Dataset entries:
__________

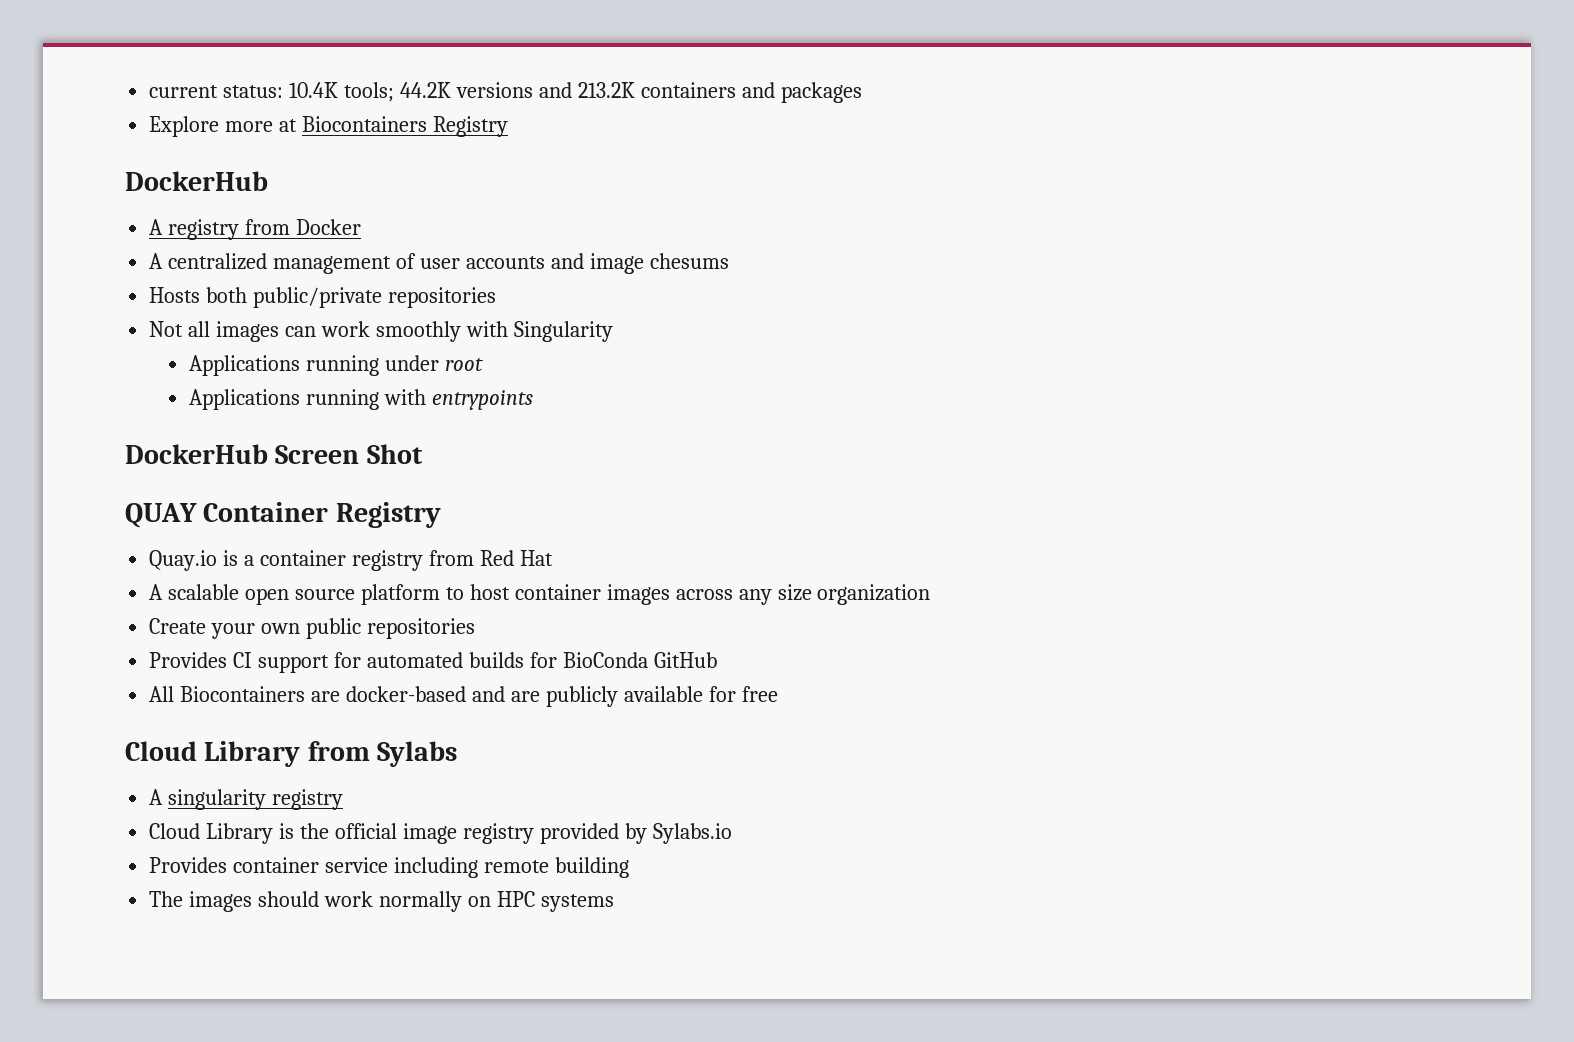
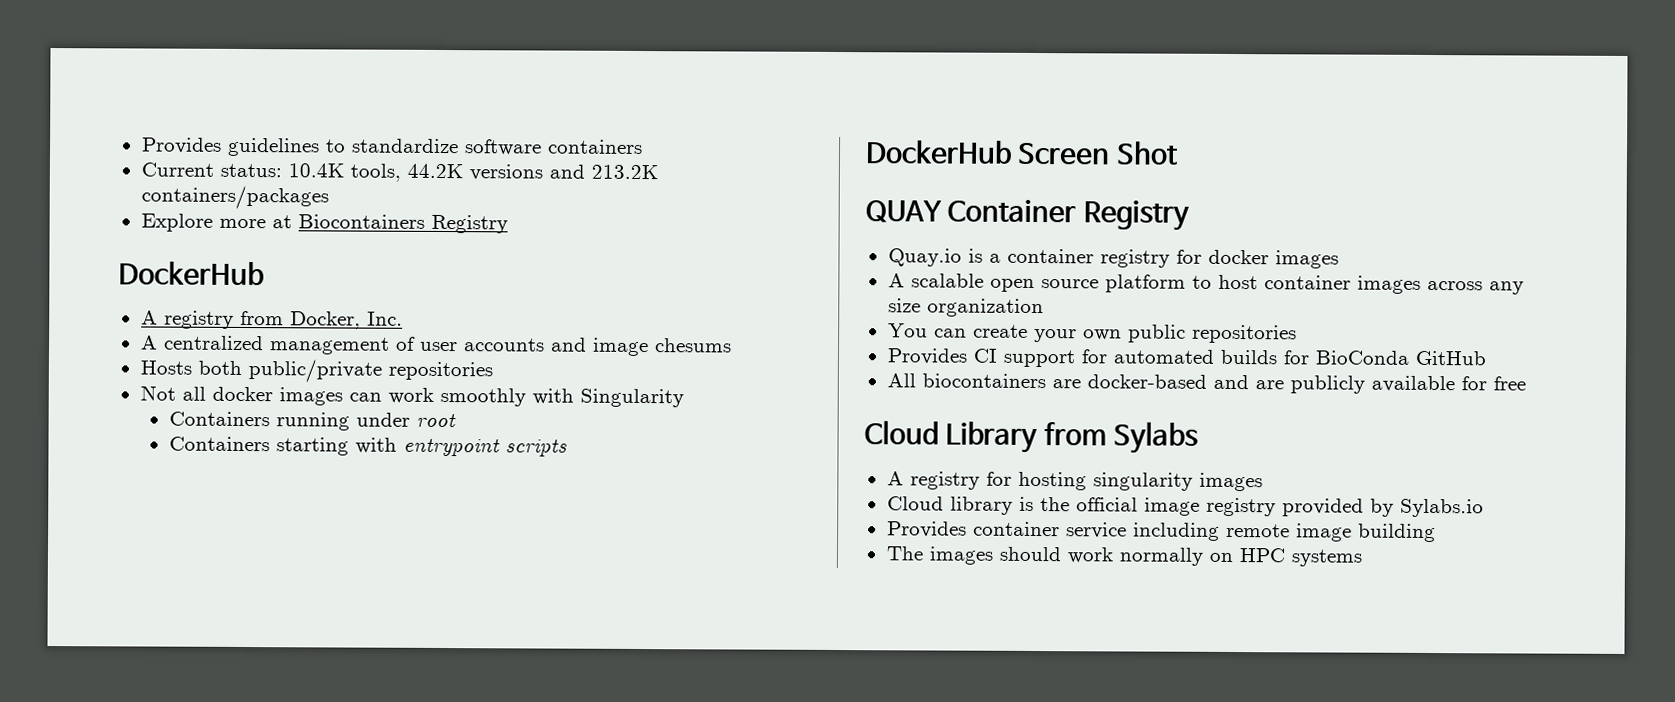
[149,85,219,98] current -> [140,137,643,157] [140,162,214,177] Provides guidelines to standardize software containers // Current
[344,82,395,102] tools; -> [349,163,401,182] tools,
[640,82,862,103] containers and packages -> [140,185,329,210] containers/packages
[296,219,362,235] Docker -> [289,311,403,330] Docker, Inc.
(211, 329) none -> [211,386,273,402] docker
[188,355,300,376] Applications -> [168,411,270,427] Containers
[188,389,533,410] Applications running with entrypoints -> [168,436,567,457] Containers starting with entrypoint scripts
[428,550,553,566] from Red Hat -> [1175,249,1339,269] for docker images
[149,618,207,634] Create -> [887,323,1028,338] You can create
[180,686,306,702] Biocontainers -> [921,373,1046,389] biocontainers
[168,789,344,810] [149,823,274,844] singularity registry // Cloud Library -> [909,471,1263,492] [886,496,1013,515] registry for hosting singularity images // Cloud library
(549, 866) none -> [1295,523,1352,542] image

__________

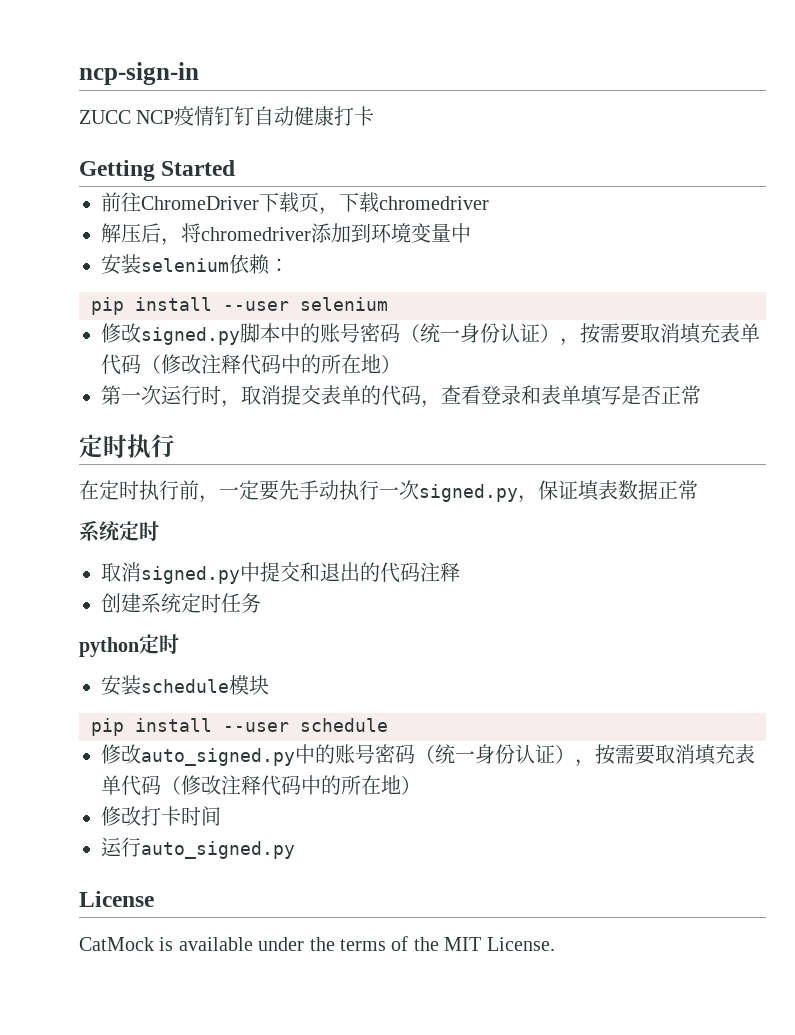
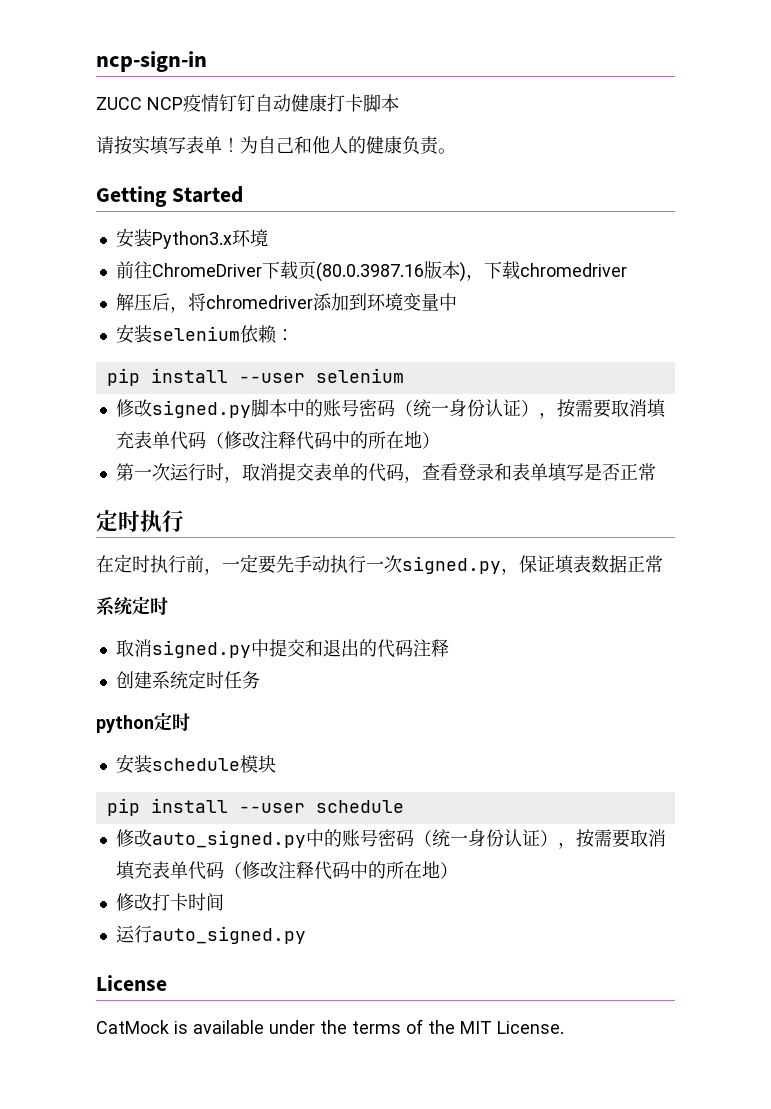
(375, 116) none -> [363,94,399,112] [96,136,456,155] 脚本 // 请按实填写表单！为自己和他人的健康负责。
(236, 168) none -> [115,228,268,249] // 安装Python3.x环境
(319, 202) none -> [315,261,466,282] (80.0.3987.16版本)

__________

Task item: Once you have found every line above holding the word "none", copy those lines.

Expected answer:
(211, 329) none -> [211,386,273,402] docker
(549, 866) none -> [1295,523,1352,542] image
(375, 116) none -> [363,94,399,112] [96,136,456,155] 脚本 // 请按实填写表单！为自己和他人的健康负责。
(236, 168) none -> [115,228,268,249] // 安装Python3.x环境
(319, 202) none -> [315,261,466,282] (80.0.3987.16版本)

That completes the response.